◆ **Required action**: The full listing, written out exactly and without images, is the expected result.

◆ **Information**:
· · ·

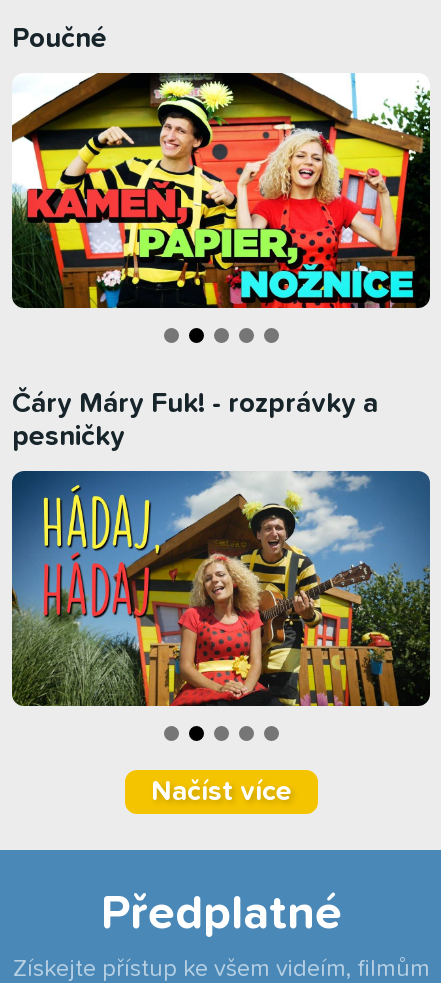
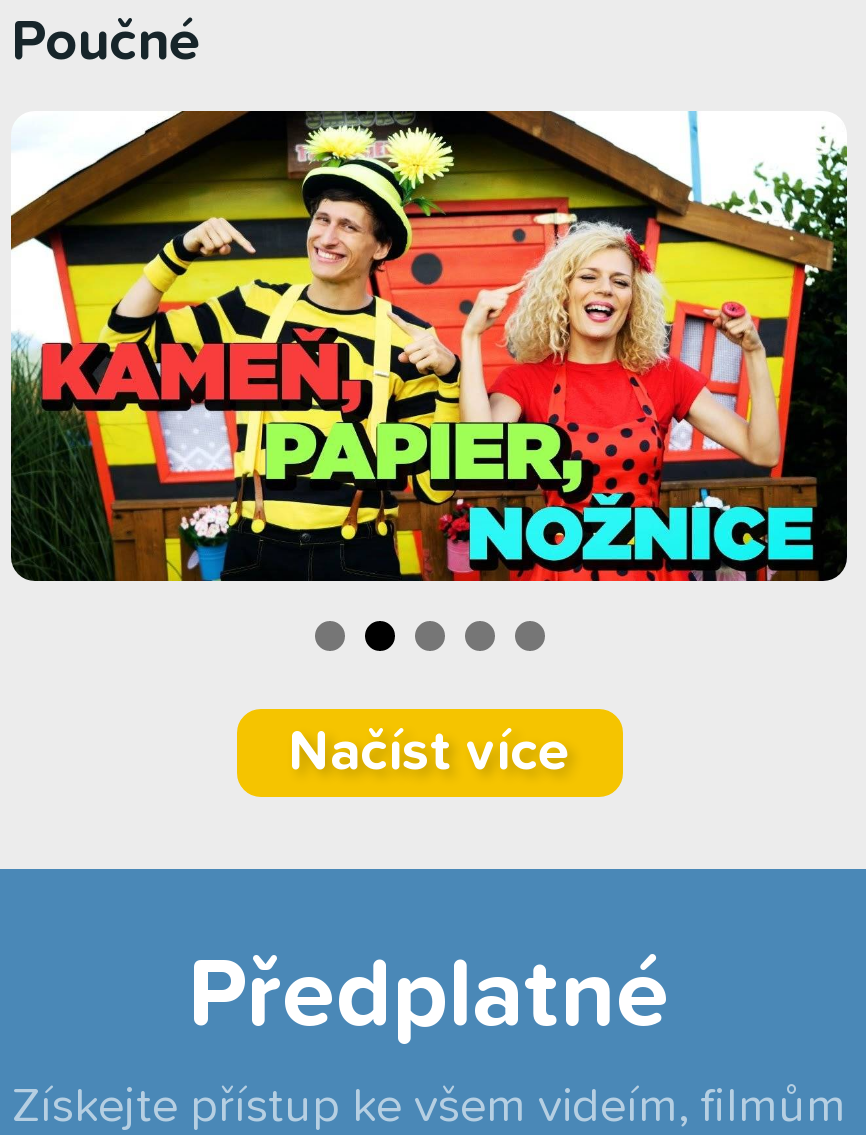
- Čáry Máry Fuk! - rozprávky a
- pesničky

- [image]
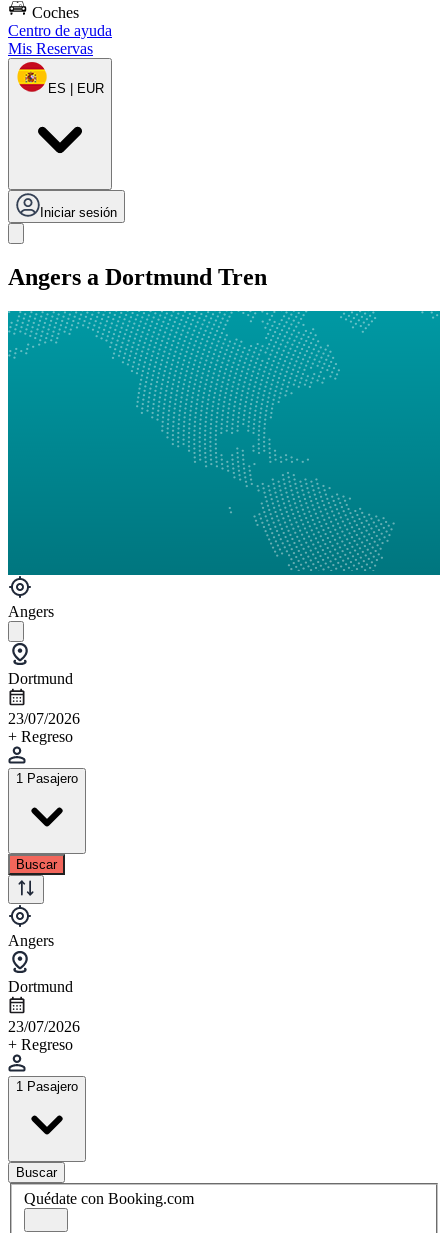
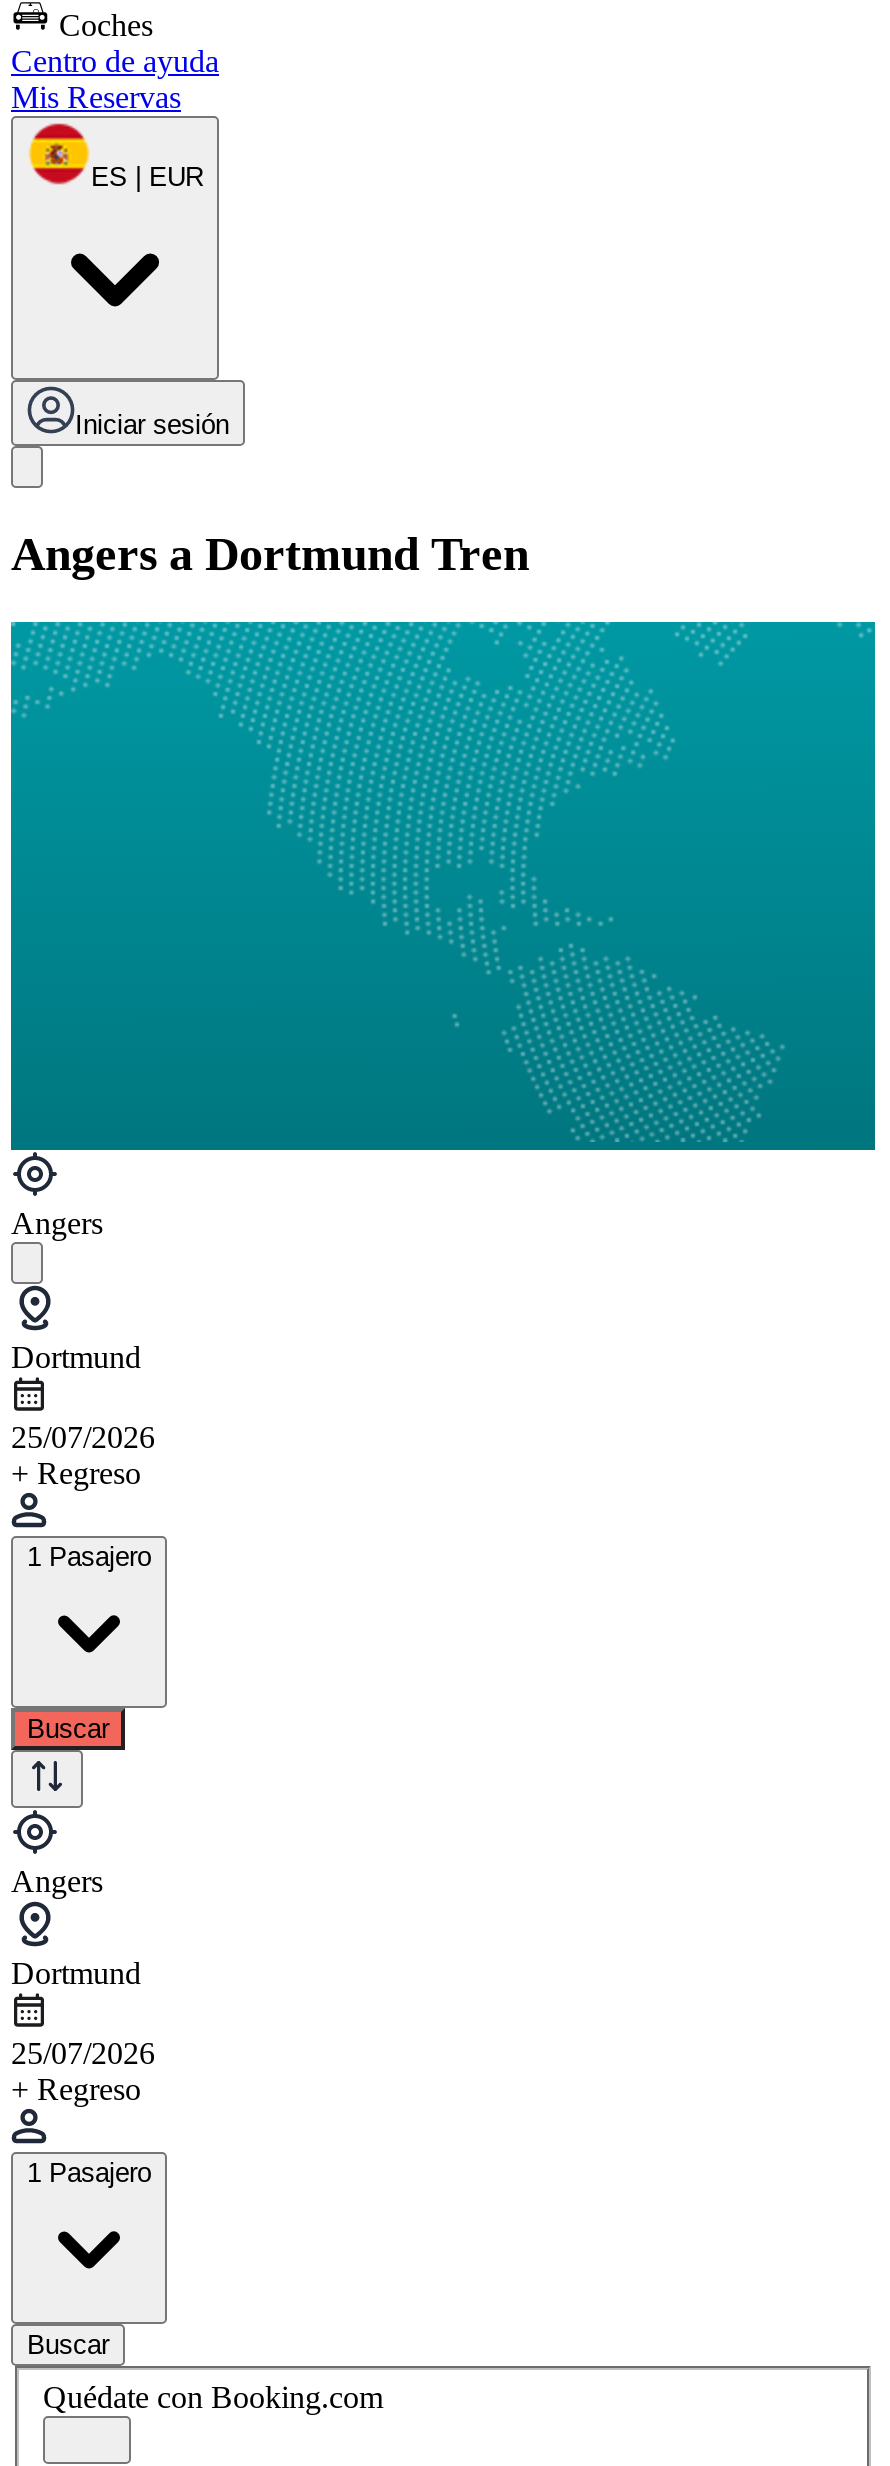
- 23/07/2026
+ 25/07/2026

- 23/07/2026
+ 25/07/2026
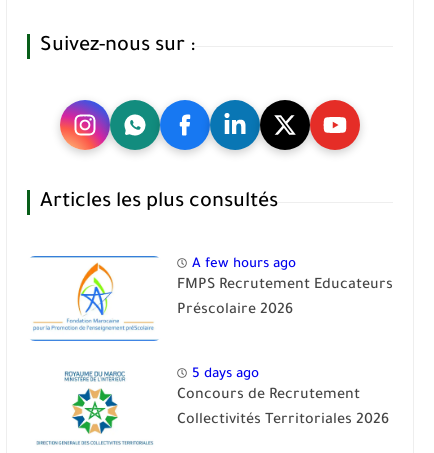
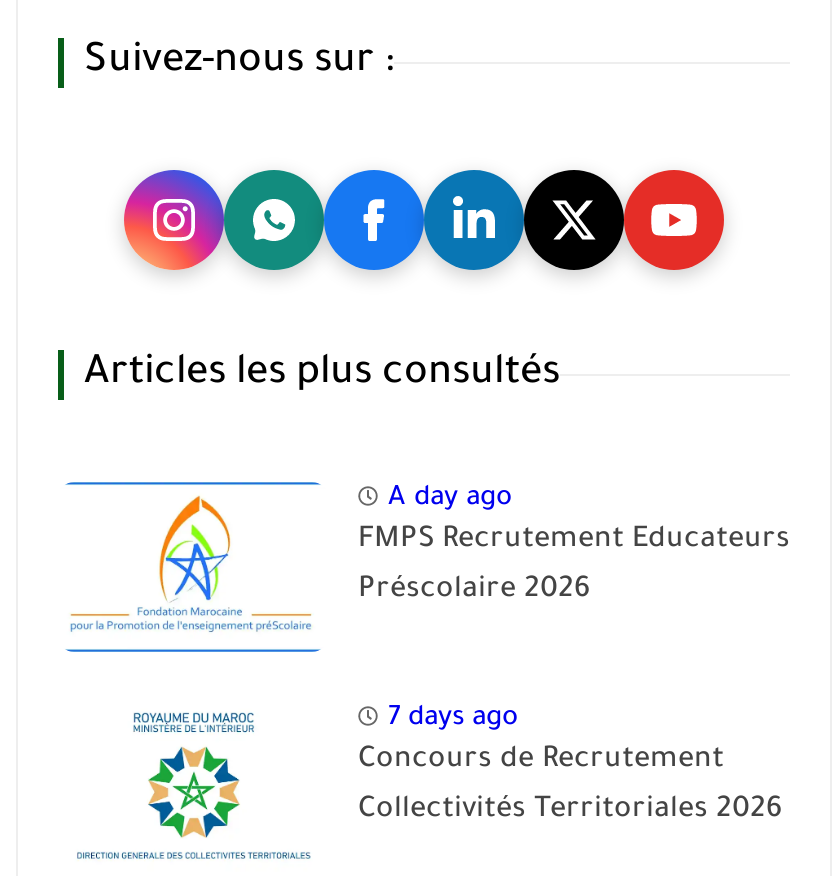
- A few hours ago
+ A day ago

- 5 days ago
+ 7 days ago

· · ·

◆ **Response for this exercise**:
- Čáry Máry Fuk! - rozprávky a
- pesničky

- [image]
- 23/07/2026
+ 25/07/2026

- 23/07/2026
+ 25/07/2026
- A few hours ago
+ A day ago

- 5 days ago
+ 7 days ago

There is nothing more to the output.